Qayyum nodded in agreement with the Congresswalla standing next to him, when he saw the face of one of the Indian policemen behind the gates — terrified, blood-drained. Of course, every policeman must be thinking of Chauri Chaura, eight years earlier, when a clash between police and Congress volunteers during the first Non-Cooperation Movement led to the deaths of twenty-six civilians and twenty-one policemen, the policemen all burnt alive in their thana.

You live in your history, we live in ours. The thought made him tired, unwilling to join the group of Khudai Khidmatgar who were dancing in a circle near the jail door, and he had turned to walk away when he heard a sound which didn’t make sense and looked up to see armoured cars driving through Kabuli Gate.
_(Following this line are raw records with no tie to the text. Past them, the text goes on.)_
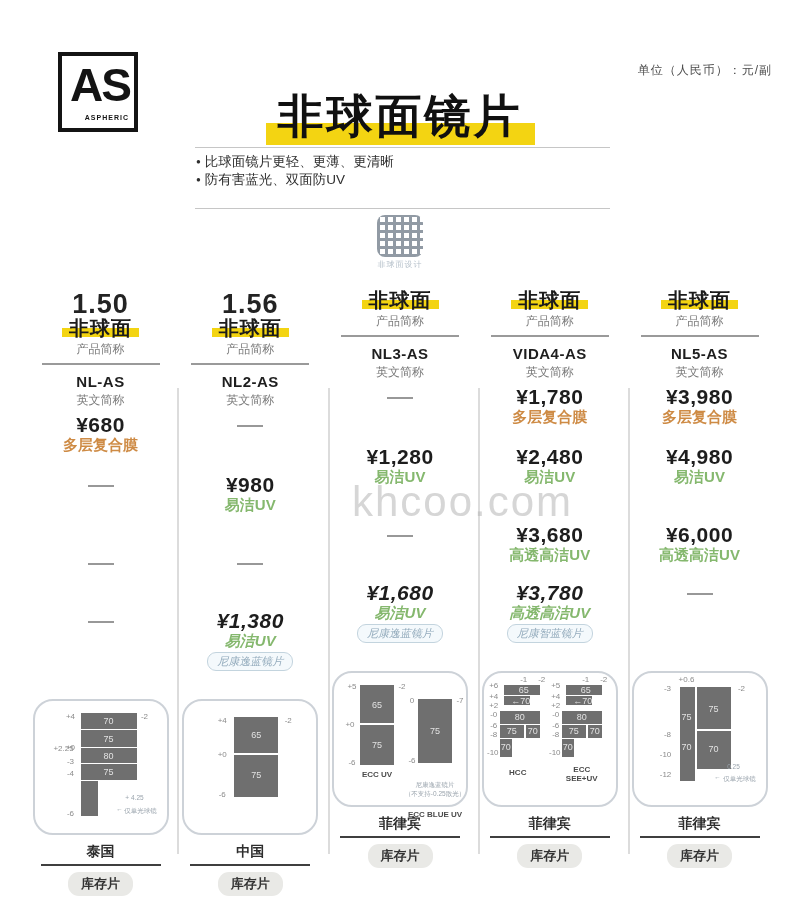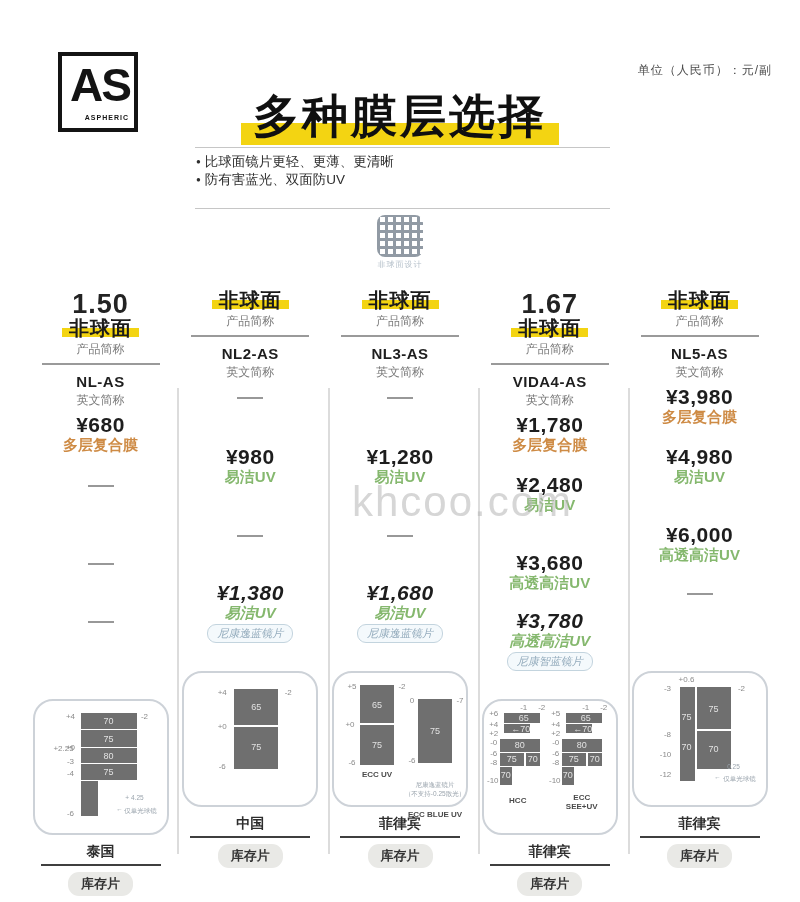--- a/index.html
+++ b/index.html
@@ -70,21 +70,21 @@
 <div class="page">
 
   <div class="logo">
     <div class="logo-as">AS</div>
     <div class="logo-sub">ASPHERIC</div>
   </div>
 
   <div class="unit-note">单位（人民币）：元/副</div>
 
   <div class="title-wrap">
-    <span class="page-title hl">多种膜层选择</span>
+    <span class="page-title hl">非球面镜片</span>
   </div>
 
   <div class="rule rule1"></div>
 
   <ul class="features">
     <li>比球面镜片更轻、更薄、更清晰</li>
     <li>防有害蓝光、双面防UV</li>
   </ul>
 
   <div class="rule rule2"></div>
@@ -117,21 +117,21 @@
           <span class="ct axis" style="left: 36px; top: 113px;">-6</span>
           <span class="ct axis" style="left: 110px; top: 16px;">-2</span>
           <span class="ct seg" style="left: 74px; top: 20px;">70</span>
           <span class="ct seg" style="left: 74px; top: 38px;">75</span>
           <span class="ct seg" style="left: 74px; top: 55px;">80</span>
           <span class="ct seg" style="left: 74px; top: 71px;">75</span>
           <span class="ct note" style="left: 100px; top: 97px;">+ 4.25</span>
           <span class="ct note" style="left: 85px; top: 108px;">←</span>
           <span class="ct note" style="left: 106px; top: 110px;">仅单光球镜</span>
         </div><div class="country">泰国</div><div class="cline"></div><span class="stock">库存片</span></div>
-      <div class="col"><div class="col-cat"><span class="hl">非球面</span></div><div class="col-plabel">产品简称</div><div class="col-line"></div><div class="col-name">NL2-AS</div><div class="col-elabel">英文简称</div><div class="prow r1"><span class="dash"></span></div><div class="prow r2">
+      <div class="col"><div class="col-idx">1.56</div><div class="col-cat"><span class="hl">非球面</span></div><div class="col-plabel">产品简称</div><div class="col-line"></div><div class="col-name">NL2-AS</div><div class="col-elabel">英文简称</div><div class="prow r1"><span class="dash"></span></div><div class="prow r2">
           <div class="price">¥980</div>
           <div class="coat green">易洁UV</div>
         </div><div class="prow r3"><span class="dash"></span></div><div class="prow r4"><div class="price">¥1,380</div><div class="coat green">易洁UV</div><span class="badge">尼康逸蓝镜片</span></div><div class="chart">
           <div class="bar" style="left: 50px; top: 16px; width: 44px; height: 36px;"></div>
           <div class="bar" style="left: 50px; top: 54px; width: 44px; height: 42px;"></div>
           <span class="ct axis" style="left: 38px; top: 20px;">+4</span>
           <span class="ct axis" style="left: 38px; top: 54px;">+0</span>
           <span class="ct axis" style="left: 38px; top: 94px;">-6</span>
           <span class="ct axis" style="left: 104px; top: 20px;">-2</span>
           <span class="ct seg" style="left: 72px; top: 34px;">65</span>
@@ -152,21 +152,21 @@
           <span class="ct seg" style="left: 43px; top: 72px;">75</span>
           <span class="ct axis" style="left: 78px; top: 28px;">0</span>
           <span class="ct axis" style="left: 126px; top: 28px;">-7</span>
           <span class="ct axis" style="left: 78px; top: 88px;">-6</span>
           <span class="ct seg" style="left: 101px; top: 58px;">75</span>
           <span class="ct cap" style="left: 43px; top: 102px;">ECC UV</span>
           <span class="ct cap" style="left: 101px; top: 102px; margin-top: 40px;">ECC BLUE UV</span>
           <span class="ct note" style="left: 101px; top: 112px;">尼康逸蓝镜片</span>
           <span class="ct note" style="left: 101px; top: 121px;">（不支持-0.25散光）</span>
         </div><div class="country">菲律宾</div><div class="cline"></div><span class="stock">库存片</span></div>
-      <div class="col"><div class="col-idx">1.67</div><div class="col-cat"><span class="hl">非球面</span></div><div class="col-plabel">产品简称</div><div class="col-line"></div><div class="col-name">VIDA4-AS</div><div class="col-elabel">英文简称</div><div class="prow r1">
+      <div class="col"><div class="col-cat"><span class="hl">非球面</span></div><div class="col-plabel">产品简称</div><div class="col-line"></div><div class="col-name">VIDA4-AS</div><div class="col-elabel">英文简称</div><div class="prow r1">
           <div class="price">¥1,780</div>
           <div class="coat orange">多层复合膜</div>
         </div><div class="prow r2">
           <div class="price">¥2,480</div>
           <div class="coat green">易洁UV</div>
         </div><div class="prow r3">
           <div class="price">¥3,680</div>
           <div class="coat green">高透高洁UV</div>
         </div><div class="prow r4"><div class="price">¥3,780</div><div class="coat green">高透高洁UV</div><span class="badge">尼康智蓝镜片</span></div><div class="chart">
           <div class="bar" style="left: 20px; top: 12px; width: 36px; height: 10px;"></div>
After that the morning spooled dramatically away from anything that was predictable — accelerating cars, men crushed beneath wheels, machine guns, fire, screams of death and slogans of freedom, bullets and stones. The Street of Storytellers turned into a battleground with the troops on one side and freedom fighters on the other. One round of bullets, one round of deaths, then a pause, negotiations — first you withdraw, no, first you withdraw — and the numbers on the Street of Storytellers grew. Not just the red-shirted Khudai Khidmatgar and their Congress and Khilafat allies but other men of Peshawar who had heard what was happening and came to witness, came to cry out Inqilaab Zindabad. Soon the street was crowded. From the balconies and roofs of buildings spectators watched, some threw stones; on the ground the King’s forces — on foot, on horse, in armoured cars, all armed with rifles and bayonets and machine guns — occupied the space between Kabuli Gate and Dakhi Nalbandi. Beyond that, hundreds of Peshawaris planted their feet on the Street of Storytellers and said no, they would not retreat. If a man is to die defending a land let the land be his land, the people his people.